The default RWP service will call the other services on reads to enrich the product information, which means reducing reliability and increasing latency..
The Reader with Preprocessing and Enrichment Pattern mandates that on reads,
- The service does a simple SQL query to get the data, most commonly by primary key. The writer, on getting an insert or update operation, after updating the normalized table, also updates the derived preprocessed table for the reader.
- The service does not call any other service. Instead, the enrichments are happening as part of the proceeding on the Writer / Processor service. The Writer, on getting an insert or update operation, calls other services, creates the enriched data and saves it in the database.

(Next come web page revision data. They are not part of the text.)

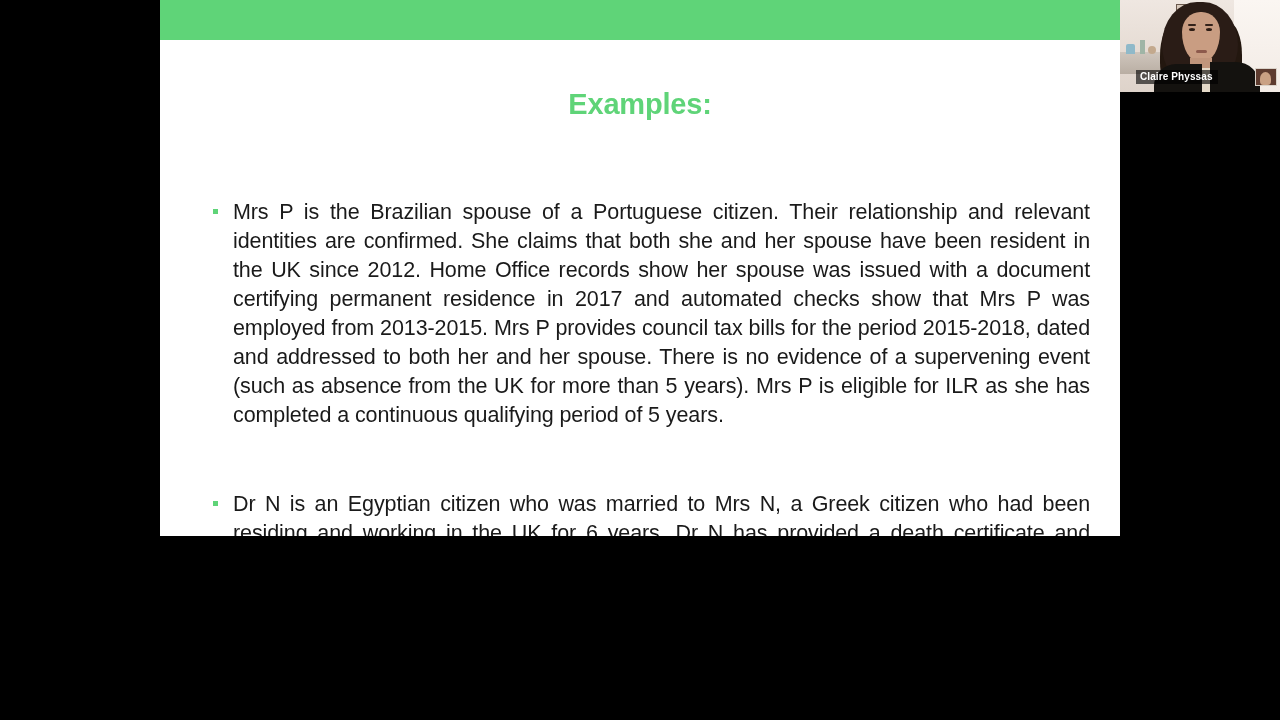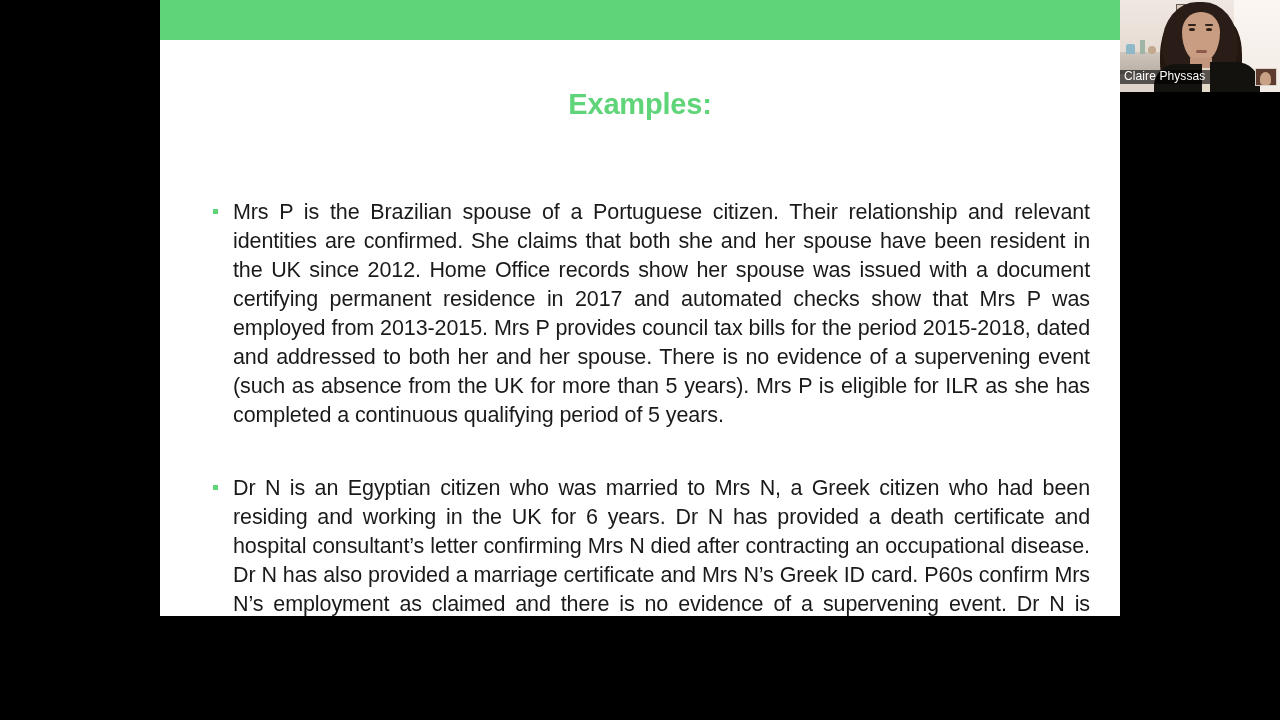--- a/index.html
+++ b/index.html
@@ -21,21 +21,21 @@
     height: 720px;
     background: #000000;
   }
 
   
   #slide {
     position: absolute;
     left: 160px;
     top: 0px;
     width: 960px;
-    height: 616px;
+    height: 536px;
     background: #ffffff;
     overflow: hidden;
   }
 
   #slide-topbar {
     position: absolute;
     left: 0;
     top: 0;
     width: 960px;
     height: 40px;
@@ -57,21 +57,21 @@
   #slide-body {
     position: absolute;
     left: 45px;
     top: 198px;
     width: 885px;
   }
 
   .bullet-item {
     position: relative;
     padding-left: 28px;
-    margin-bottom: 44px;
+    margin-bottom: 60px;
     font-size: 21.5px;
     line-height: 29px;
     color: #1a1a1a;
     text-align: justify;
     text-justify: inter-word;
     letter-spacing: -0.1px;
   }
   .bullet-item:last-child { margin-bottom: 15px; }
 
   .bullet-marker {
@@ -214,27 +214,27 @@
   .cam-jacket-r {
     position: absolute;
     left: 90px; top: 62px;
     width: 50px; height: 30px;
     background: #14120f;
     border-radius: 0 24px 0 0;
   }
 
   #cam-name {
     position: absolute;
-    left: 0px;
+    left: 16px;
     bottom: 8px;
     padding: 1px 5px 2px 4px;
     background: rgba(0,0,0,0.62);
     color: #ffffff;
-    font-size: 12px;
-    font-weight: normal;
+    font-size: 10px;
+    font-weight: bold;
     line-height: 11px;
     letter-spacing: 0.1px;
     white-space: nowrap;
   }
 
   #cam-thumb {
     position: absolute;
     right: 3px;
     bottom: 6px;
     width: 20px;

One has to ask what happens when the enrichment data changes? For instance, when inventory data changes (due to a purchase or new stock), or due to a change in categories?
First, we note that both inventory and categories for a product are “slowly changing data”, that is, data that changes a few times a day, at most a few times an hour, but is not interactive data. This allows us to reverse the update flow, and have the inventory and categories systems notify the product catalog Writer / Processor service to re-enrich the products, so that the reader will have them ready when needed.
The generic rule is that
- Preprocessing (without enrichment) applies to eventually consistent data (for which we can regain consistency, see below).
- Enrichment preprocessing only applies for slowly changing data, such that it is possible to process it beforehand on update triggers (data change events).
Second, did the system lose consistency due to not actively checking on reading the inventory? We claim it did not, as it was not consistent in the first place. Consider the full system includes the client (using a browser or mobile app) who sees the product from the catalog and the availability to purchase. Between the time of seeing the product and adding it to the cart the inventory can change again and again. As a result, the only consistent inventory check has to be done on checkout, on order creation (or reservation logic, if available).
Isolated Reader
The Isolated Reader pattern is a variation of the Read pattern and the Reader with Enrichment pattern to decouple the dependency on the database, decoupling both risk of change and risk of load and latency sourced at the shared database. In addition, the pattern simplifies the database queries on reads to become trivial queries, again improving both reliability and latency.
With the Isolated Reader pattern, the Writer / Processor service and database hold the canonical data structure, while the Reader database holds the enriched, simplified and indexed data prepared for reads.
The Writer / Processor service, on a write / update / delete operation, first writes to the canonical database. Then, it triggers a process to compute the reader database data and update the reader database.
For instance, in the product catalog example, the writer / processor may have tables of products with relations to product options, brands, categories, etc. It can be built as a normalized table with relationships, constraints and whatever makes sense.
The product catalog Reader products table will be a single table, with all the references materialized, including enrichment from other services such as the inventory data.
The Isolated Reader Pattern extends the Reader with Preprocessing and Enrichment Pattern by isolating the database hardware in addition to the microservices and data schema, decoupling risk of change and load of the database itself. It is the most efficient, reliable and fast read pattern, excluding additional layers such as cache.